== Segment start ==
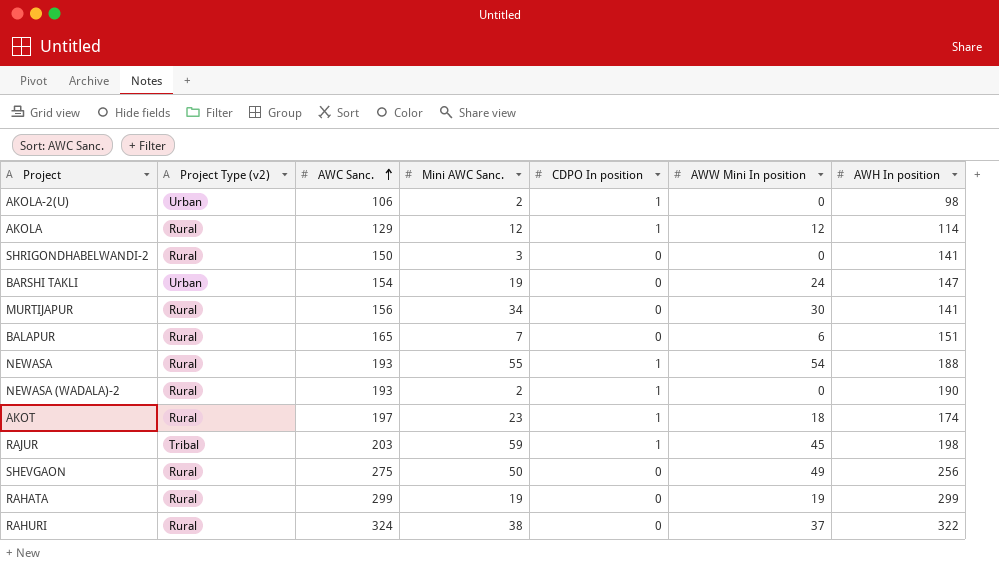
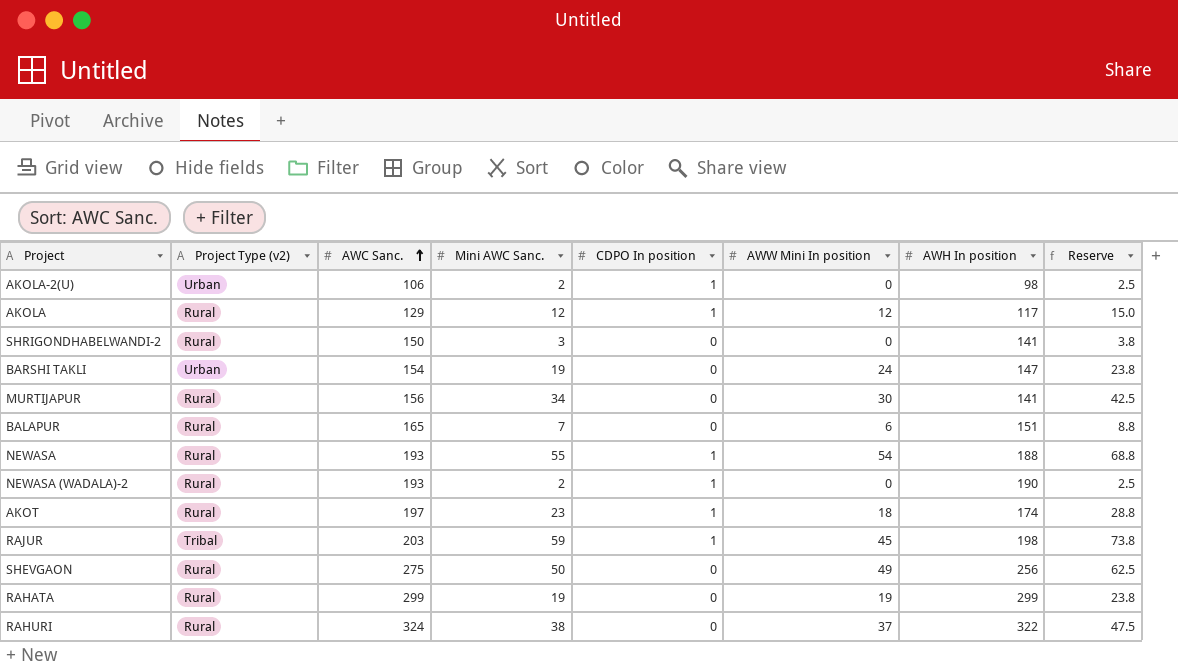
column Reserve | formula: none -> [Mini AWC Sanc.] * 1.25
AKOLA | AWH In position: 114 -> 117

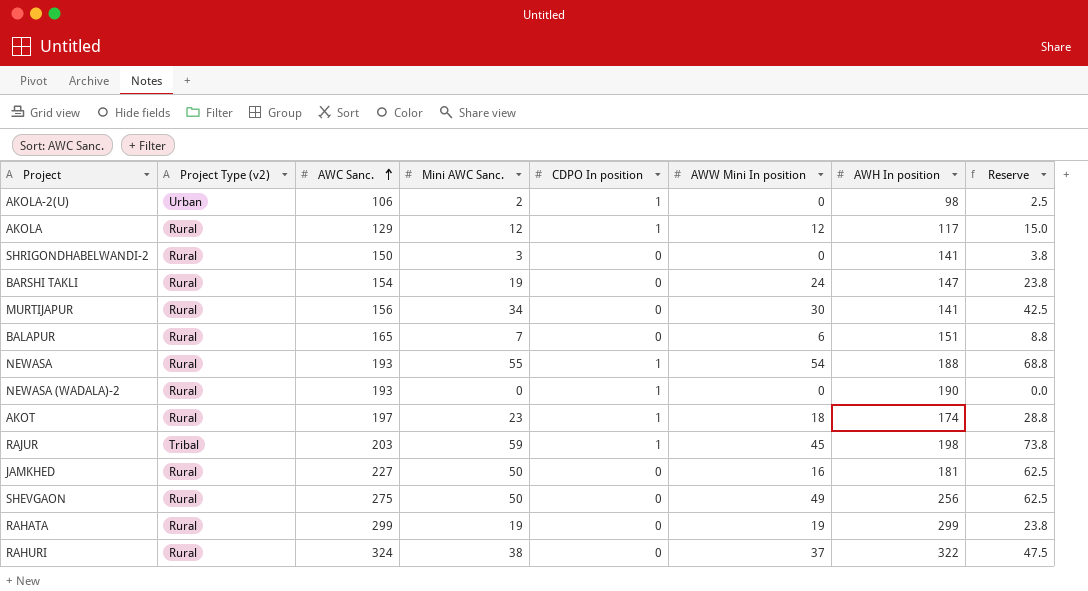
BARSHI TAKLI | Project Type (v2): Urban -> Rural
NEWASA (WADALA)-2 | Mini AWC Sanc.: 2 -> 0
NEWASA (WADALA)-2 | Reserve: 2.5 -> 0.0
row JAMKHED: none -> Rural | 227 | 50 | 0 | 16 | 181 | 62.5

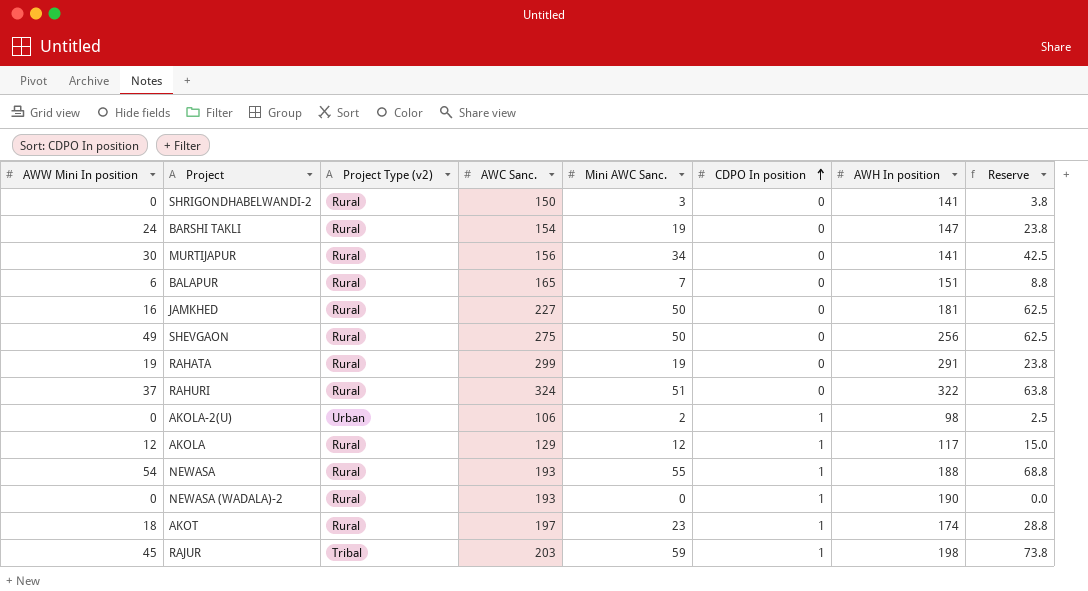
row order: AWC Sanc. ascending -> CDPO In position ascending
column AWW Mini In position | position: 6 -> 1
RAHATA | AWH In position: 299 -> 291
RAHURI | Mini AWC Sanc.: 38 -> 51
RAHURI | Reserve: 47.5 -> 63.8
== Segment end ==
An exact copy is needed of the lines from the start of the listing through the line with "RAHATA | AWH In position: 299 -> 291", both end lines included and pictures excluded.

COMPLETED EXERCISE:
column Reserve | formula: none -> [Mini AWC Sanc.] * 1.25
AKOLA | AWH In position: 114 -> 117

BARSHI TAKLI | Project Type (v2): Urban -> Rural
NEWASA (WADALA)-2 | Mini AWC Sanc.: 2 -> 0
NEWASA (WADALA)-2 | Reserve: 2.5 -> 0.0
row JAMKHED: none -> Rural | 227 | 50 | 0 | 16 | 181 | 62.5

row order: AWC Sanc. ascending -> CDPO In position ascending
column AWW Mini In position | position: 6 -> 1
RAHATA | AWH In position: 299 -> 291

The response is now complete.